Sir Alex Ferguson, l’ancien manager légendaire de l’équipe, est également devenu un fan. “C’est la personne la plus passionnée que nous ayons jamais connue pour le vin”, a déclaré Isabel.

Eduardo Guilisasti
Eduardo Guilisasti : “La tendance à la premiumisation va se poursuivre”

Malgré les meilleurs efforts de Concha y Toro – ses vins fins ont obtenu plus de 150 notes de 90+ dans les principales publications sur le vin en 2022 – et l’aide des Rothschild, le vin chilien n’a pas complètement abandonné son image à petit budget.

“Le vin chilien est de mieux en mieux, avec Concha y Toro et ses nombreuses marques qui évoluent avec le temps”, a déclaré Jancis Robinson, critique de vin du FT. “Le problème avec tous les vins chiliens est que le marché d’exportation évident, les États-Unis, a mis du temps à reconnaître l’amélioration de la qualité et voit toujours le Chili. . . comme source de vin bon marché.

Les ventes de Concha y Toro aux États-Unis ont chuté de 18,6 % en volume au cours des neuf premiers mois de l’année dernière, ce qui en fait la division la moins performante de l’entreprise, bien que la montée en gamme ait vu les ventes en valeur augmenter de 2,3 %. L’entreprise “a longtemps échoué à répondre à ses attentes de croissance dans le [US]suggérant que le paysage concurrentiel se révèle plus féroce que prévu », ont déclaré les analystes de BTG Pactual dans un rapport.

Cotée à la bourse chilienne, Concha y Toro est toujours contrôlée par la famille Guilisasti, avec 27,9 % des actions, et une autre famille chilienne, les Larraín Santa Marías, avec 9,3 %.
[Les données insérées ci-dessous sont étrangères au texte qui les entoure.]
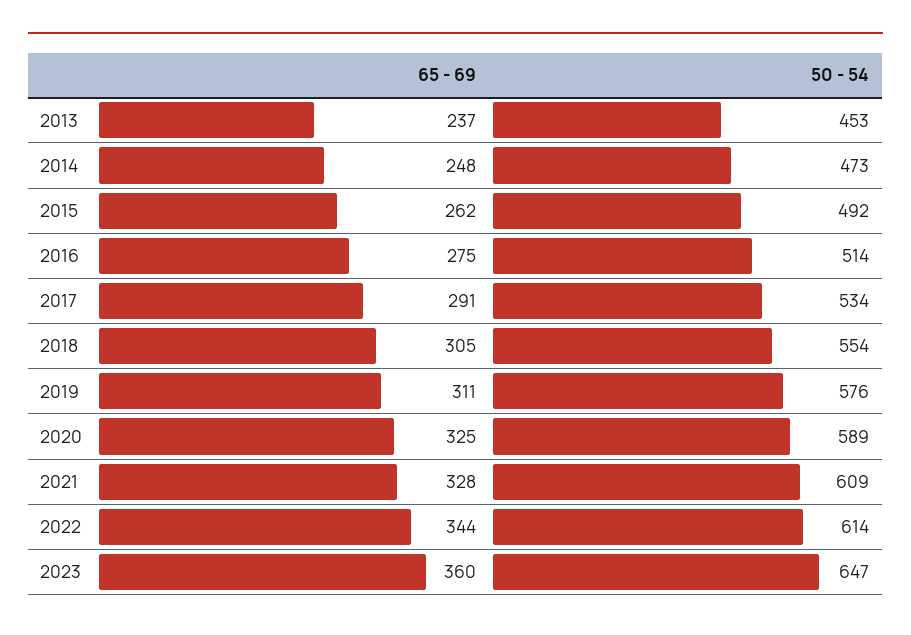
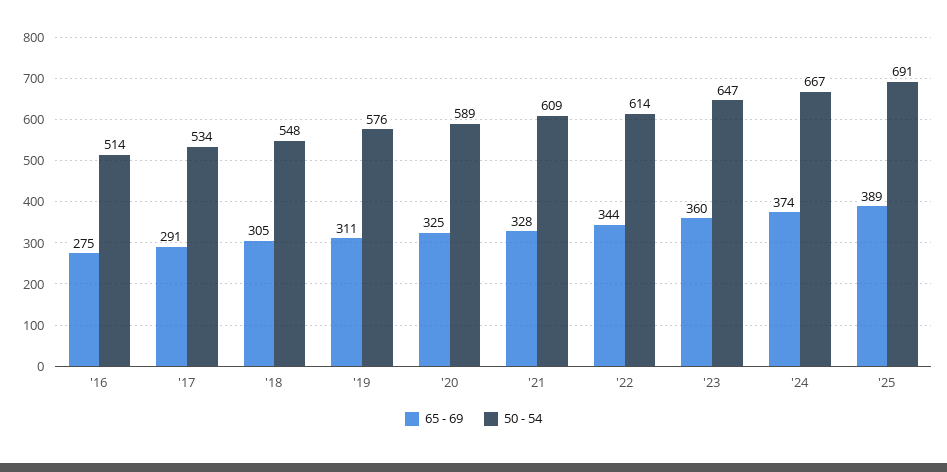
65 - 69, 2013: 237 -> none
50 - 54, 2013: 453 -> none
65 - 69, 2014: 248 -> none
50 - 54, 2014: 473 -> none
65 - 69, 2015: 262 -> none
50 - 54, 2015: 492 -> none
50 - 54, 2018: 554 -> 548
65 - 69, '24: none -> 374
50 - 54, '24: none -> 667
65 - 69, '25: none -> 389
50 - 54, '25: none -> 691

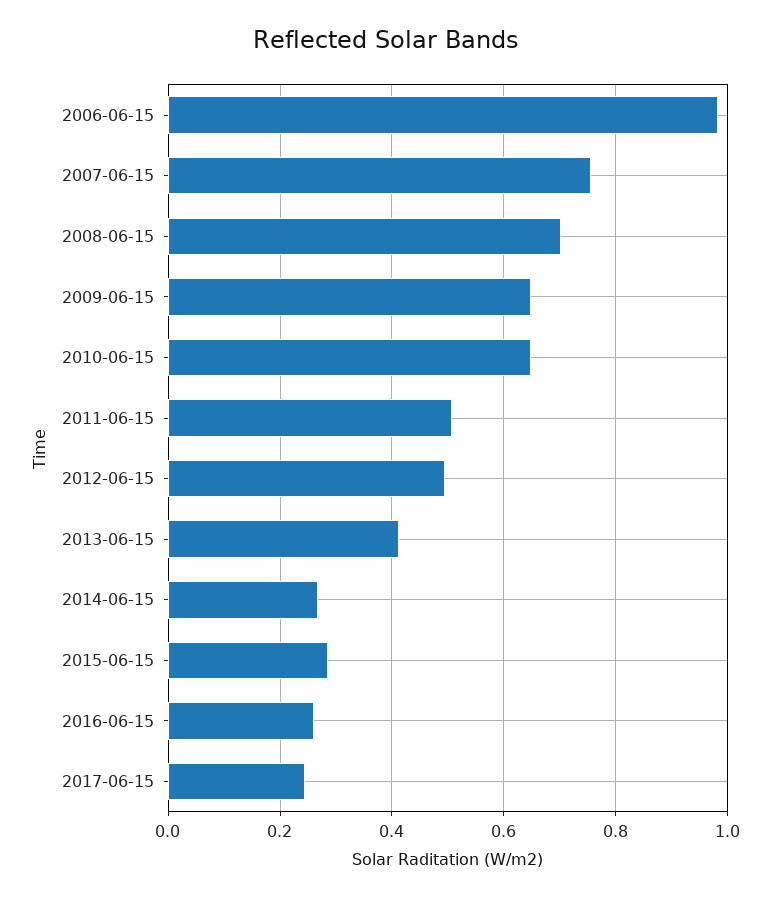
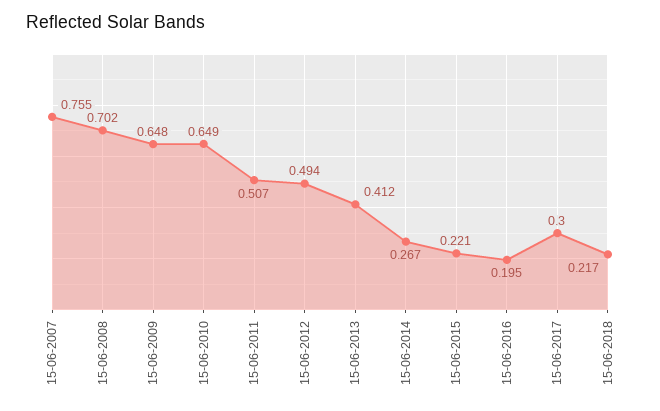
2006-06-15: 0.98 -> none
2015-06-15: 0.28 -> 0.221
2016-06-15: 0.26 -> 0.195
2017-06-15: 0.24 -> 0.3
15-06-2018: none -> 0.217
Le vigneron de 140 ans ne cesse d’innover. Elle gère un centre de recherche qui a développé de nouvelles techniques d’irrigation pour réduire la consommation d’eau et la société teste de nouvelles marques haut de gamme, telles que Diablo, un mélange plus foncé Syrah/Malbec destiné aux jeunes buveurs qui a été testé au Chili et vendu au Royaume-Uni. .

Le groupe possède également le vignoble bio Bonterra en Californie mais la plupart de ses 12 500 hectares de vignes se trouvent au Chili. Parmi les plus prisés figurent ceux issus de la souche Carménère importés au XIXe siècle de France. L’un des six cépages originels de Bordeaux, le carménère a été dévasté en France par le phylloxéra, un insecte ravageur, mais a survécu au Chili, où il est un cépage rouge de base.

« Ce que nous avons à Concha y Toro[portfolio]. . . peut comparer avec . . . le meilleur américain [wines]”, a déclaré Eduardo. « Je ne dirais pas les Français ou les Italiens, car c’est une autre histoire. Mais pour les vins du Nouveau Monde, Concha y Toro n’a absolument rien à craindre dans une comparaison directe ».